Aswad Syam
Aswad Syam

Jumat, 17 September 2021 09:00

Tetap Produktif di Tengah Pandemi, Meski Harus dari Rumah

Tetap Produktif di Tengah Pandemi, Meski Harus dari Rumah

Imbauan pemerintah untuk tetap di rumah, namun tak dibarengi dengan kucuran bantuan, tentu menuntut kita untuk kreatif. Bagaimana mengisi perut keroncongan, meski tetap bertahan di rumah.

MAKASSAR, BUKAMATA - "Paket!!!" terdengar teriakan pria dari luar sebuah rumah berpagar kayu di Kompleks Puri Pattene Permai, Kelurahan Sudiang, Kecamatan Biringkanaya, Kota Makassar, Sulsel. Tak lama, seorang wanita berkulit putih dan berambut agak pirang keluar.

"Atas nama Bu Yessi?" tanya pria itu.

"Iya, saya sendiri," sahut wanita berkulit putih itu.

Pria itu lalu mencabut selembar nota dari bungkusan paket itu. Kemudian meminta wanita berkulit putih itu menandatangani secarik kertas yang ternyata adalah nota itu.

"Berapa semua?" tanya wanita berkulit putih itu.

Si pria yang merupakan kurir jasa pengiriman itu menyebut angka. Wanita berkulit putih itu masuk ke dalam rumah. Tak lama, dia keluar menyodorkan beberapa lembar uang.
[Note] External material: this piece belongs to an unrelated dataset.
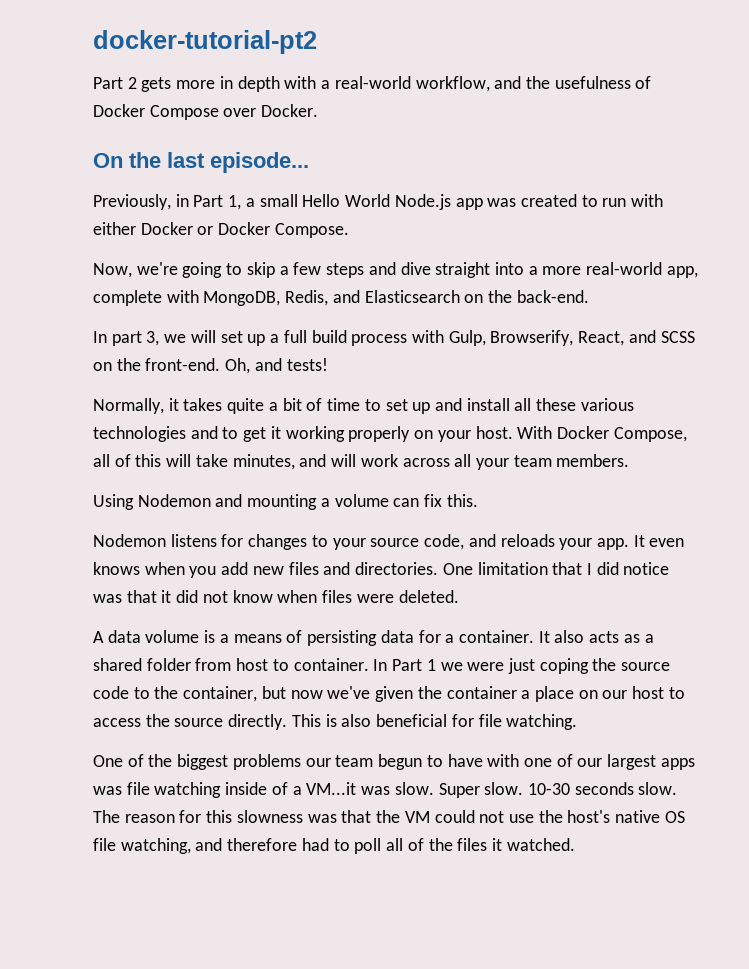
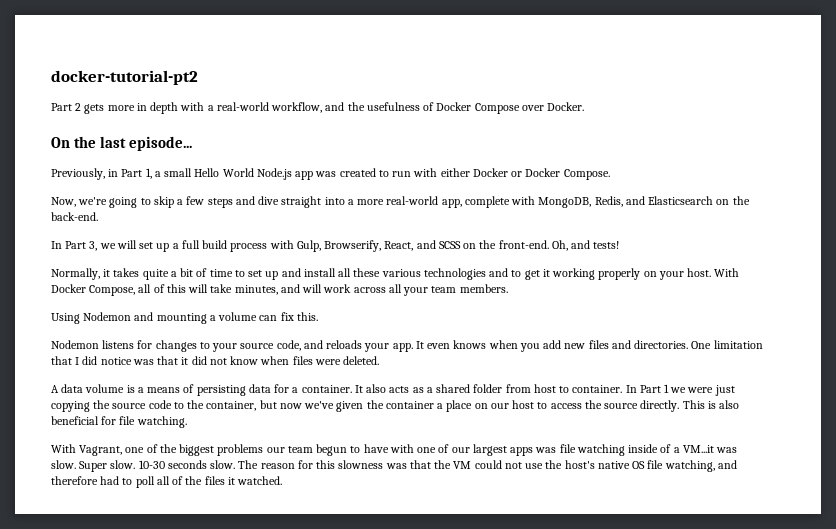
[111,331,142,346] part -> [65,241,87,249] Part
[539,658,589,674] coping -> [51,401,90,412] copying
[93,755,123,767] One -> [51,444,145,456] With Vagrant, one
Wanita yang bernama Yessi itu, lalu menimang-nimang paket yang dia terima. Itu adalah barang yang dipesan sejumlah kolega Yessi.

Wanita yang akrab disapa Mama Dea itu, sejatinya setiap hari mengantar jemput anak sekolah di kompleks itu. Namun karena pandemi, banyak yang kemudian melakukan belajar daring dari rumah.

Tak apa, bagi Mama Dea, memang imbauan pemerintah itu harus ditaati. Toh juga demi keamanan kita, agar terhindar dari virus yang belum terkendali itu, Corona.

Memanfaatkan waktu yang lowong itu, Mama Dea lalu mencoba berbisnis online. Salah satunya, menjual produk kecantikan secara online. Itu untuk membantu asap dapur mengepul.

Mama Dea meyakini, setiap ikhtiar yang baik didahului oleh sebuah doa. Selanjutnya, hasilnya diserahkan kepada Tuhan, sebagai penentu terakhir. Namun, Mama Dea selalu percaya, bahwa rejeki tak pernah tertukar.

Meski pandemi Covid-19, telah merenggut sebagian rejekinya, namun dia yakin, selalu ada pintu-pintu rejeki lain yang terbuka.

"Yang penting kita terus berusaha dibarengi doa. Selebihnya, biarkan Tuhan yang menentukan," pungkasnya.